(Dataset records begins)

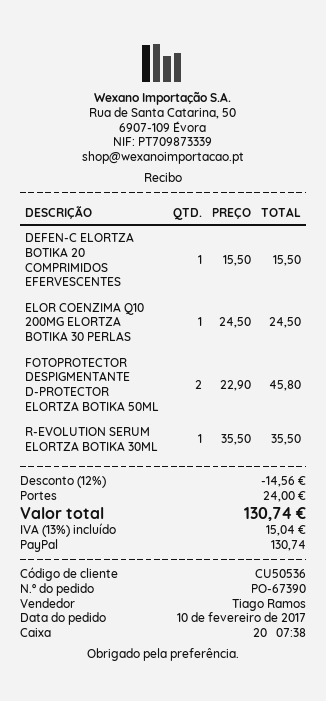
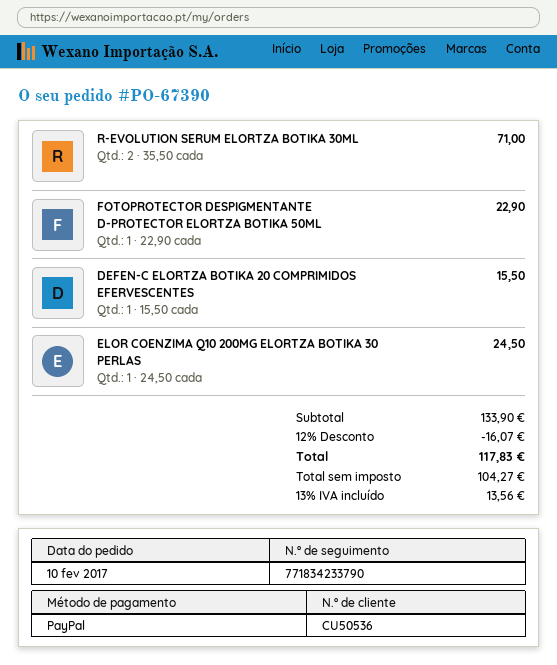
FOTOPROTECTOR DESPIGMENTANTE D-PROTECTOR ELORTZA BOTIKA 50ML: 2 x 22.90 = 45.80 -> 1 x 22.90 = 22.90
R-EVOLUTION SERUM ELORTZA BOTIKA 30ML: 1 x 35.50 = 35.50 -> 2 x 35.50 = 71.00
discount: 12% = 14.56 -> 12% = 16.07
shipping: 24.00 -> none
tax: 13% = 15.04 -> 13% = 13.56
total: 130.74 -> 117.83

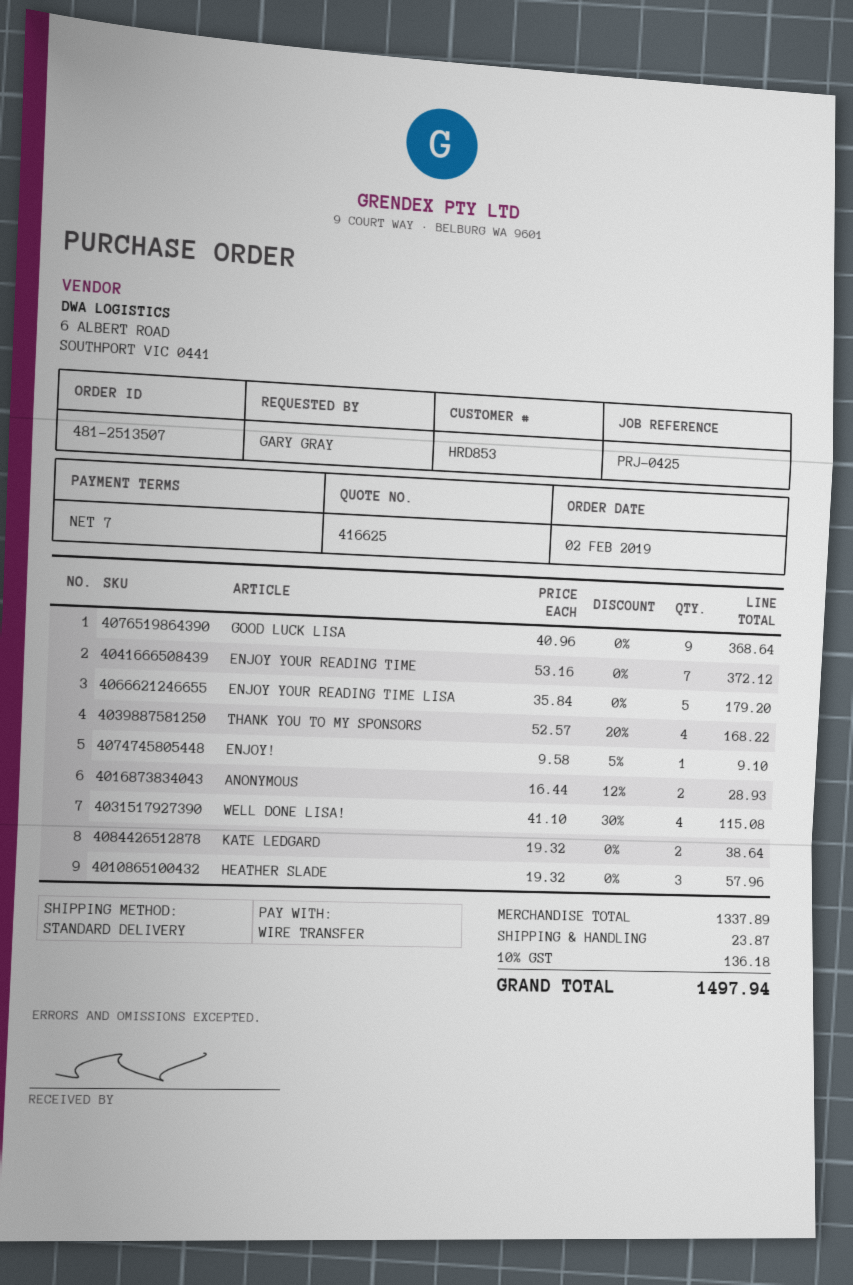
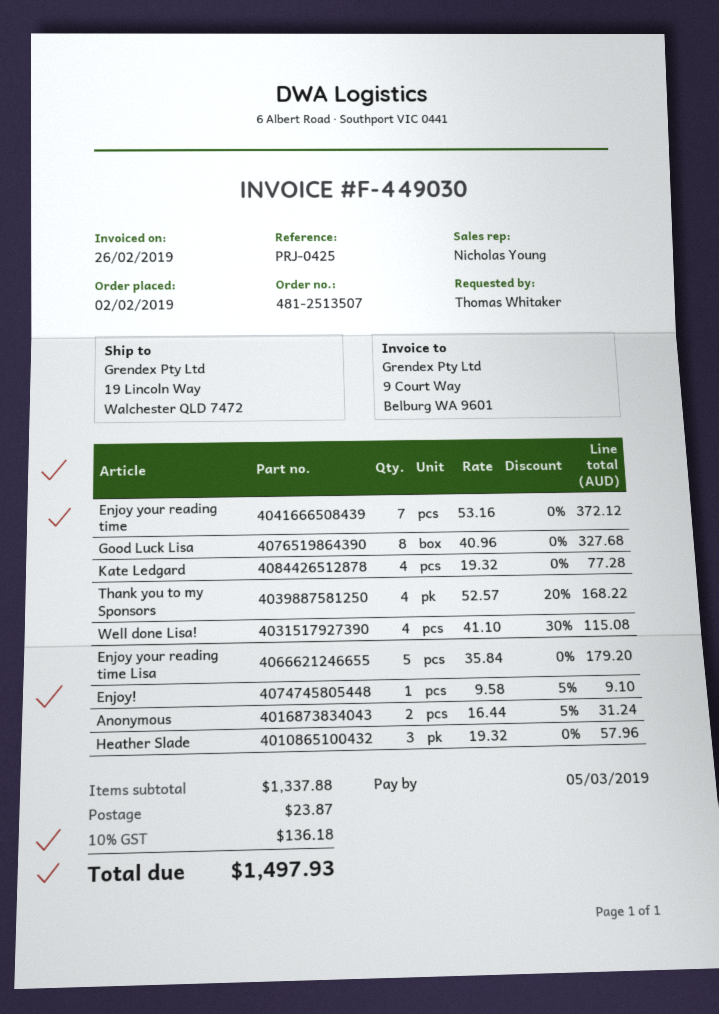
ordered by: GARY GRAY -> Thomas Whitaker
GOOD LUCK LISA: 9 x 40.96 = 368.64 -> 8 x 40.96 = 327.68
ANONYMOUS: 2 x 16.44 - 12% = 28.93 -> 2 x 16.44 - 5% = 31.24
KATE LEDGARD: 2 x 19.32 = 38.64 -> 4 x 19.32 = 77.28
subtotal: 1337.89 -> 1337.88
total: 1497.94 -> 1497.93

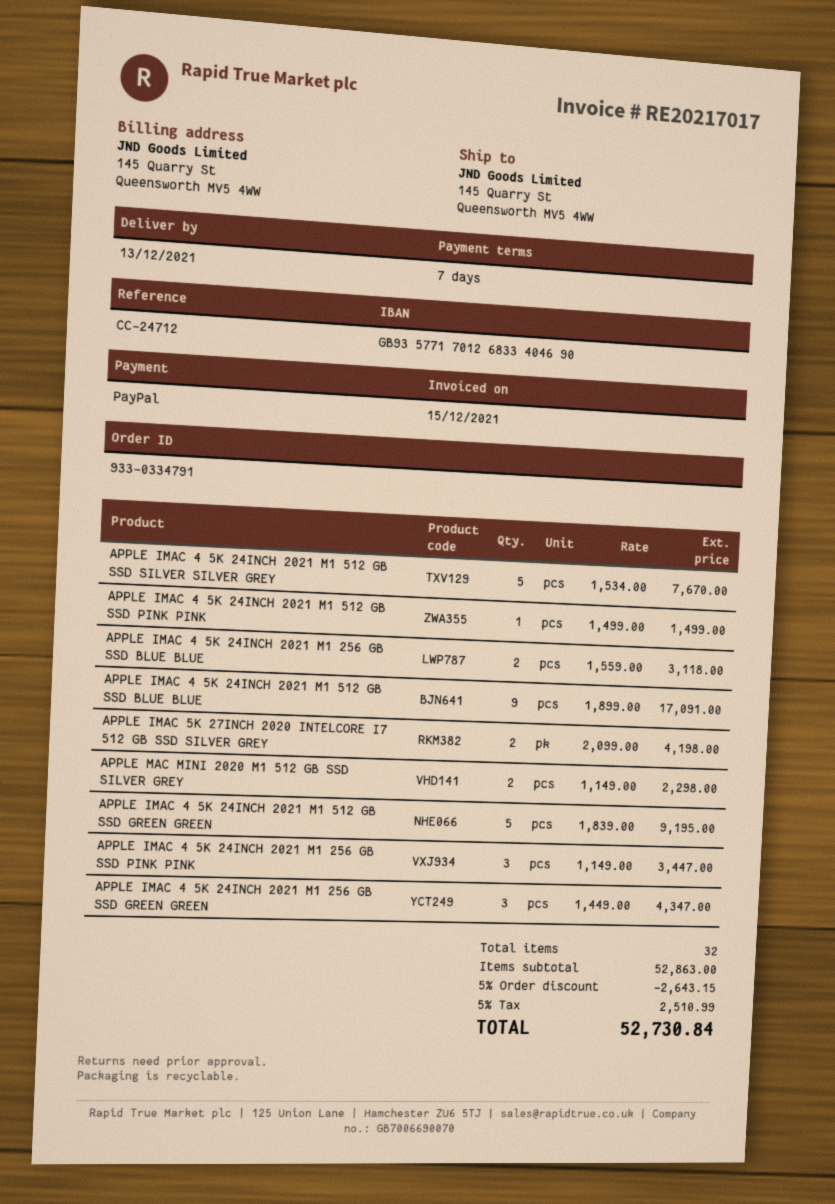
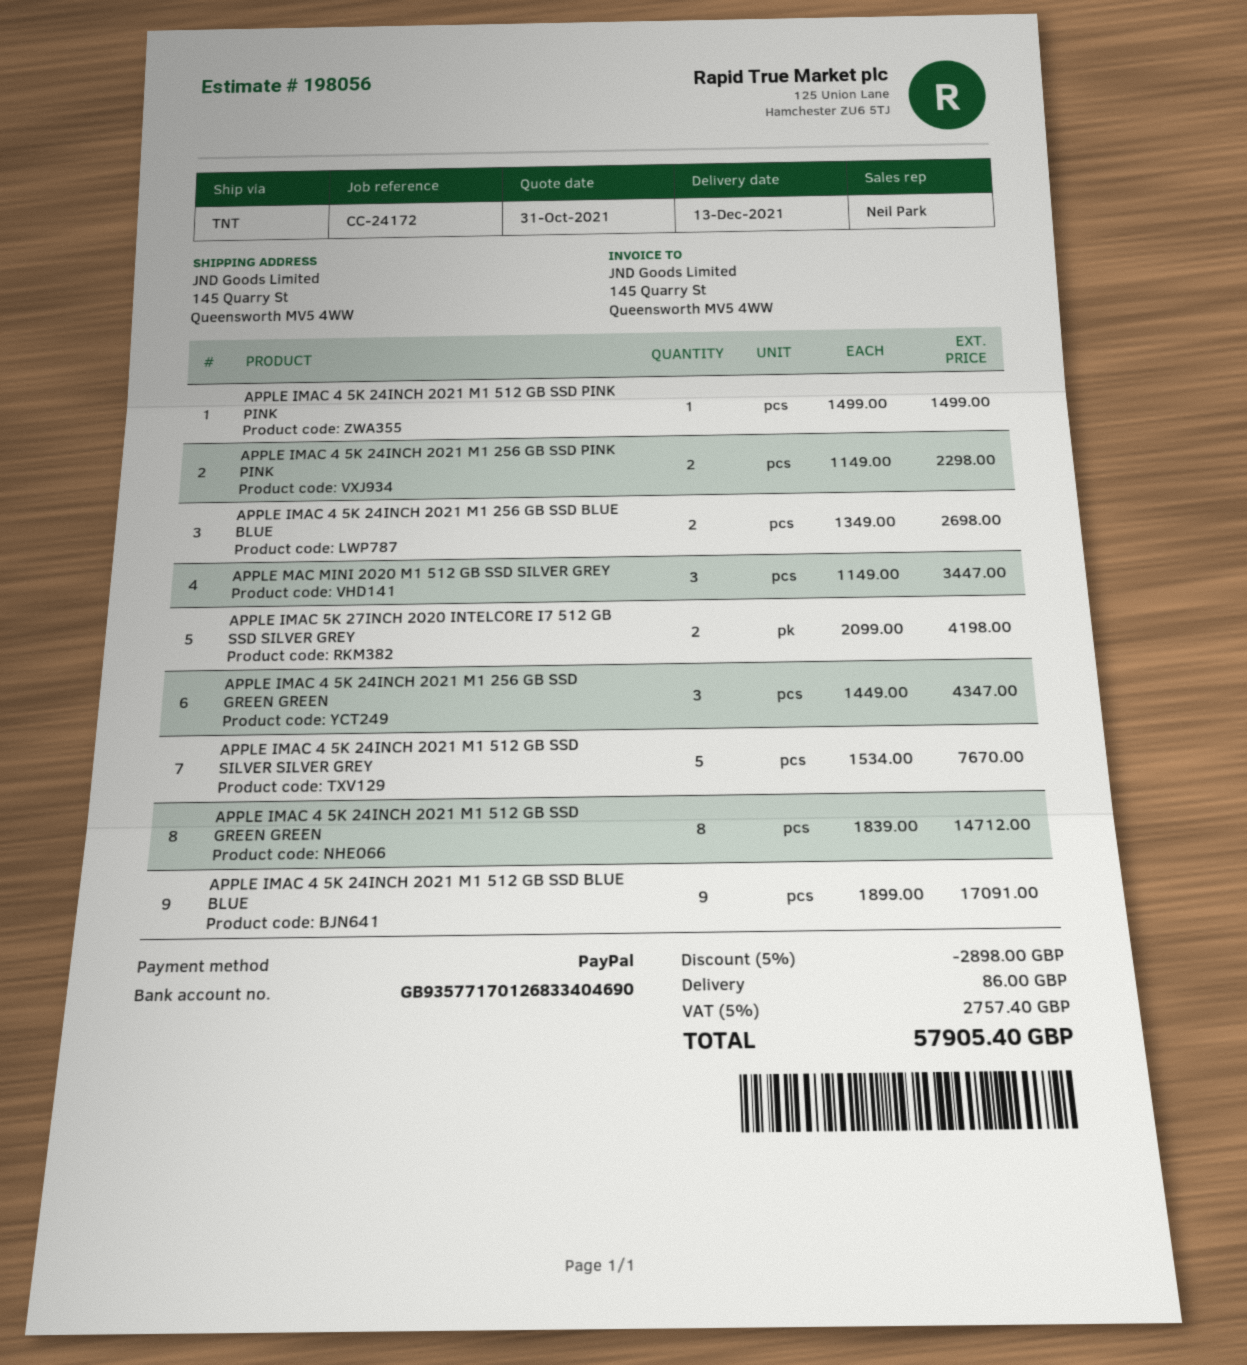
reference: CC-24712 -> CC-24172
APPLE IMAC 4 5K 24INCH 2021 M1 256 GB SSD BLUE BLUE: 2 x 1559.00 = 3118.00 -> 2 x 1349.00 = 2698.00
APPLE MAC MINI 2020 M1 512 GB SSD SILVER GREY: 2 x 1149.00 = 2298.00 -> 3 x 1149.00 = 3447.00
APPLE IMAC 4 5K 24INCH 2021 M1 512 GB SSD GREEN GREEN: 5 x 1839.00 = 9195.00 -> 8 x 1839.00 = 14712.00
APPLE IMAC 4 5K 24INCH 2021 M1 256 GB SSD PINK PINK: 3 x 1149.00 = 3447.00 -> 2 x 1149.00 = 2298.00
discount: 5% = 2643.15 -> 5% = 2898.00
shipping: none -> 86.00
tax: 5% = 2510.99 -> 5% = 2757.40
total: 52730.84 -> 57905.40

(Dataset records ends)

## Problem details
Gather each line in these records that contains the string "ELORTZA".

## Solution
FOTOPROTECTOR DESPIGMENTANTE D-PROTECTOR ELORTZA BOTIKA 50ML: 2 x 22.90 = 45.80 -> 1 x 22.90 = 22.90
R-EVOLUTION SERUM ELORTZA BOTIKA 30ML: 1 x 35.50 = 35.50 -> 2 x 35.50 = 71.00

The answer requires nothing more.